▸ **Assignment**
The expected result is a word-for-word copy of the entries, minus any pictures.

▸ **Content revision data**
[Start of Attachment]

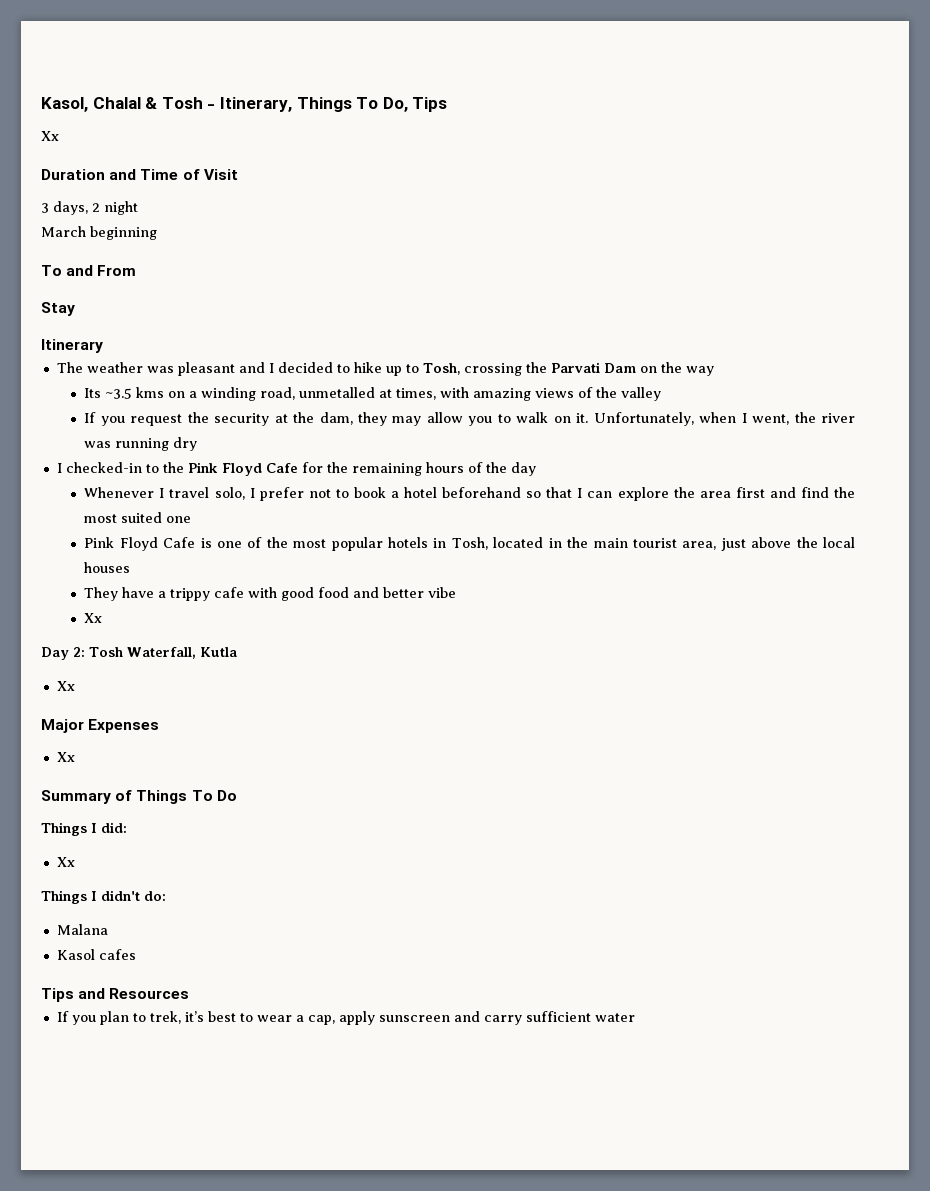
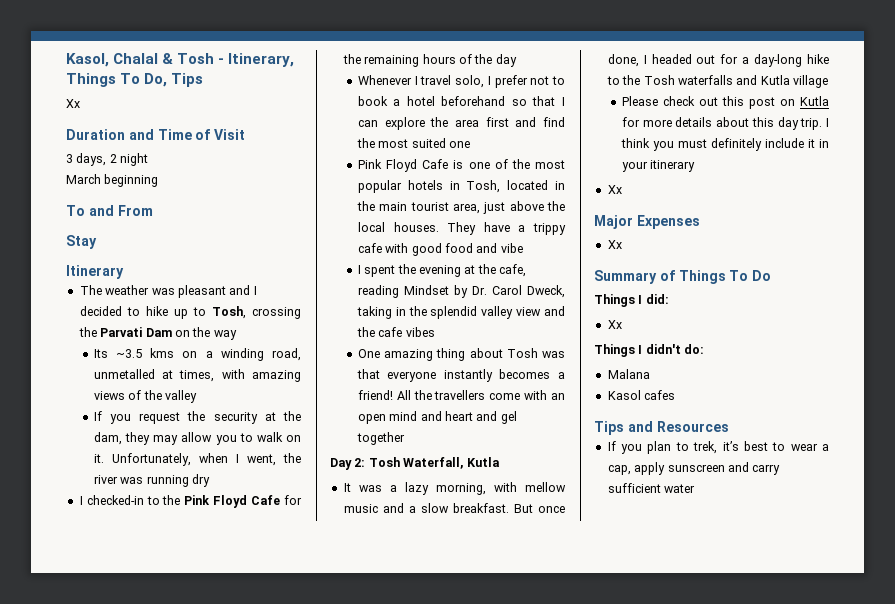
- Pink Floyd Cafe is one of the most popular hotels in Tosh, located in the main tourist area, just above the local houses
- They have a trippy cafe with good food and better vibe
- Xx
+ Pink Floyd Cafe is one of the most popular hotels in Tosh, located in the main tourist area, just above the local houses. They have a trippy cafe with good food and vibe
+ I spent the evening at the cafe, reading Mindset by Dr. Carol Dweck, taking in the splendid valley view and the cafe vibes
+ One amazing thing about Tosh was that everyone instantly becomes a friend! All the travellers come with an open mind and heart and gel together
+ It was a lazy morning, with mellow music and a slow breakfast. But once done, I headed out for a day-long hike to the Tosh waterfalls and Kutla village
+ Please check out this post on Kutla for more details about this day trip. I think you must definitely include it in your itinerary

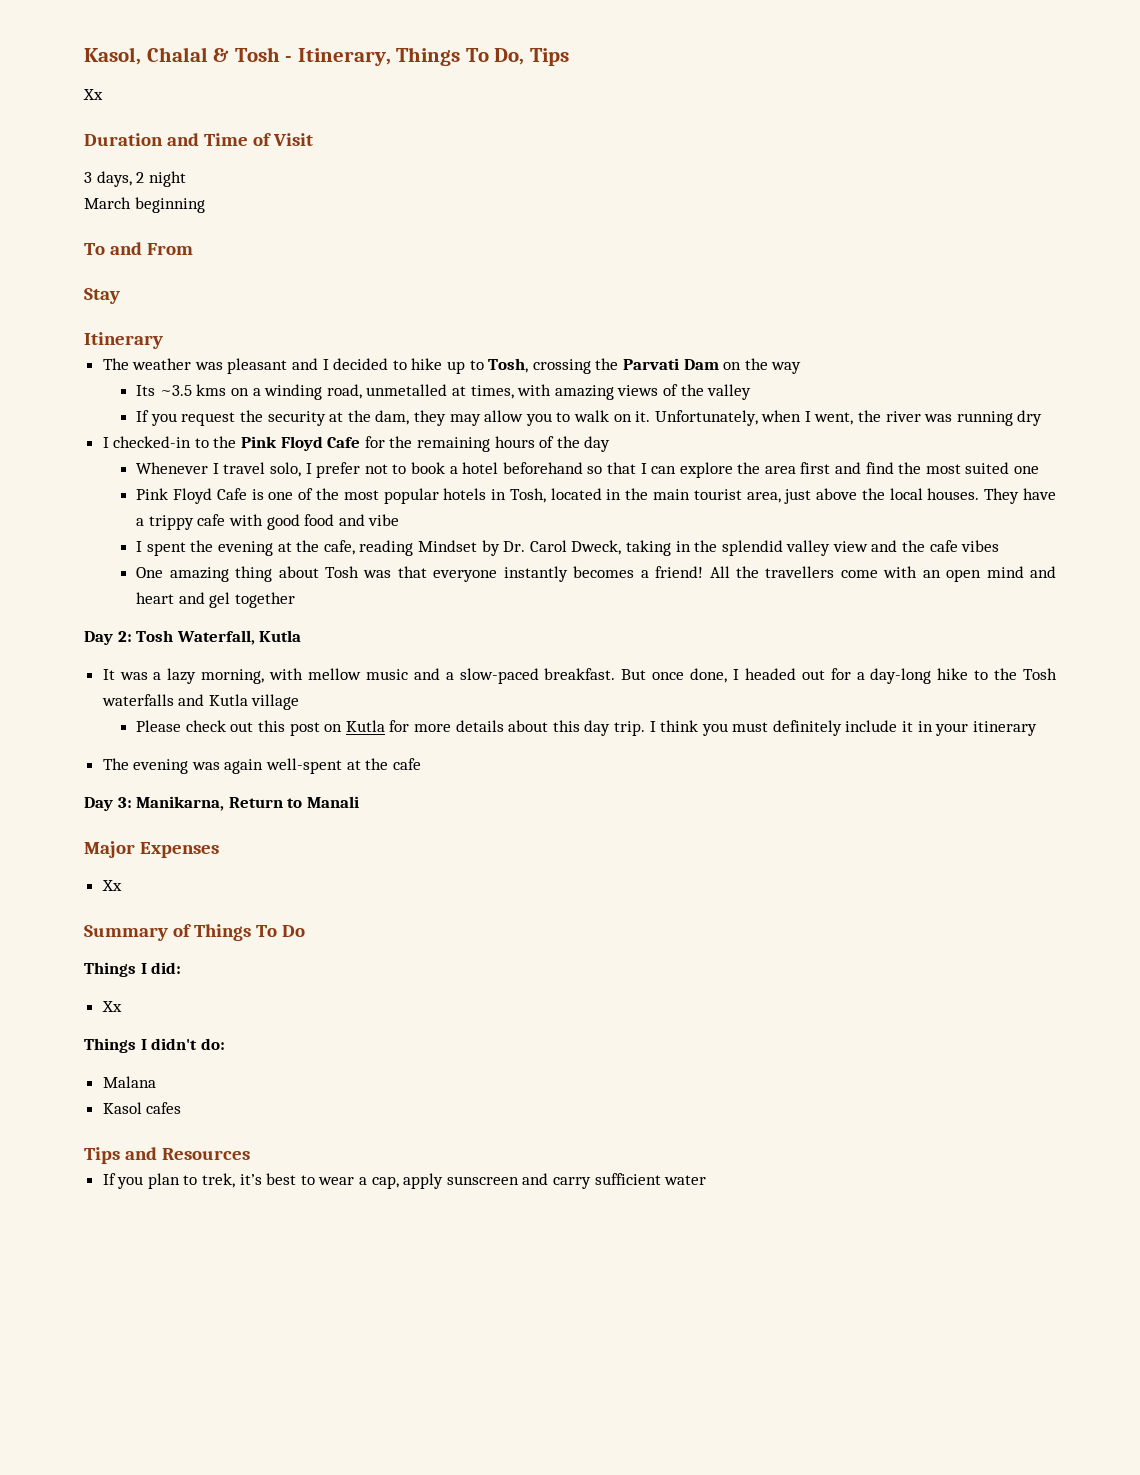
- It was a lazy morning, with mellow music and a slow breakfast.
+ It was a lazy morning, with mellow music and a slow-paced breakfast.
  I think you must definitely include it in your itinerary
- Xx
+ The evening was again well-spent at the cafe
+ Day 3: Manikarna, Return to Manali

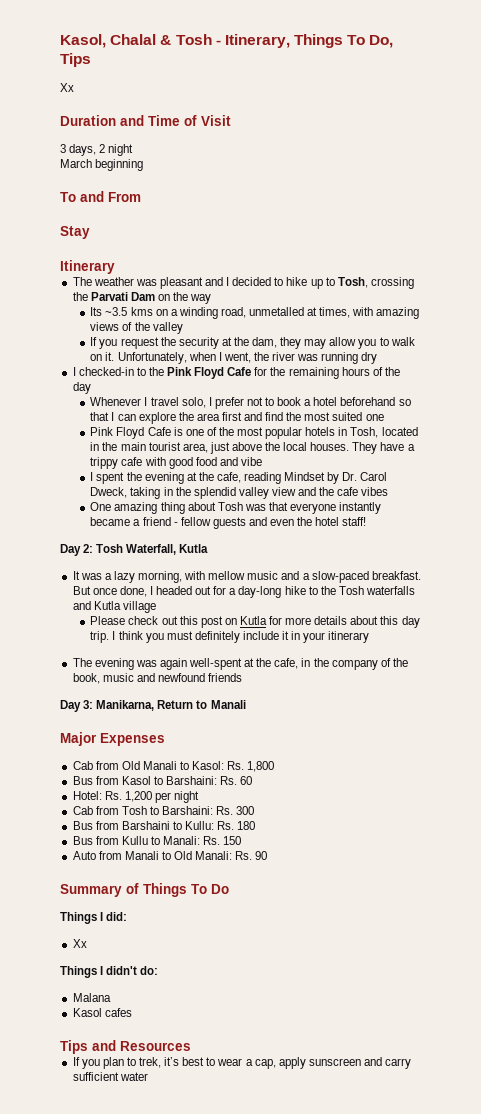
- One amazing thing about Tosh was that everyone instantly becomes a friend! All the travellers come with an open mind and heart and gel together
+ One amazing thing about Tosh was that everyone instantly became a friend - fellow guests and even the hotel staff!
- The evening was again well-spent at the cafe
+ The evening was again well-spent at the cafe, in the company of the book, music and newfound friends
  Major Expenses
- Xx
+ Cab from Old Manali to Kasol: Rs. 1,800
+ Bus from Kasol to Barshaini: Rs. 60
+ Hotel: Rs. 1,200 per night
+ Cab from Tosh to Barshaini: Rs. 300
+ Bus from Barshaini to Kullu: Rs. 180
+ Bus from Kullu to Manali: Rs. 150
+ Auto from Manali to Old Manali: Rs. 90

[End of Attachment]

▸ **Answer to this problem**
- Pink Floyd Cafe is one of the most popular hotels in Tosh, located in the main tourist area, just above the local houses
- They have a trippy cafe with good food and better vibe
- Xx
+ Pink Floyd Cafe is one of the most popular hotels in Tosh, located in the main tourist area, just above the local houses. They have a trippy cafe with good food and vibe
+ I spent the evening at the cafe, reading Mindset by Dr. Carol Dweck, taking in the splendid valley view and the cafe vibes
+ One amazing thing about Tosh was that everyone instantly becomes a friend! All the travellers come with an open mind and heart and gel together
+ It was a lazy morning, with mellow music and a slow breakfast. But once done, I headed out for a day-long hike to the Tosh waterfalls and Kutla village
+ Please check out this post on Kutla for more details about this day trip. I think you must definitely include it in your itinerary

- It was a lazy morning, with mellow music and a slow breakfast.
+ It was a lazy morning, with mellow music and a slow-paced breakfast.
  I think you must definitely include it in your itinerary
- Xx
+ The evening was again well-spent at the cafe
+ Day 3: Manikarna, Return to Manali

- One amazing thing about Tosh was that everyone instantly becomes a friend! All the travellers come with an open mind and heart and gel together
+ One amazing thing about Tosh was that everyone instantly became a friend - fellow guests and even the hotel staff!
- The evening was again well-spent at the cafe
+ The evening was again well-spent at the cafe, in the company of the book, music and newfound friends
  Major Expenses
- Xx
+ Cab from Old Manali to Kasol: Rs. 1,800
+ Bus from Kasol to Barshaini: Rs. 60
+ Hotel: Rs. 1,200 per night
+ Cab from Tosh to Barshaini: Rs. 300
+ Bus from Barshaini to Kullu: Rs. 180
+ Bus from Kullu to Manali: Rs. 150
+ Auto from Manali to Old Manali: Rs. 90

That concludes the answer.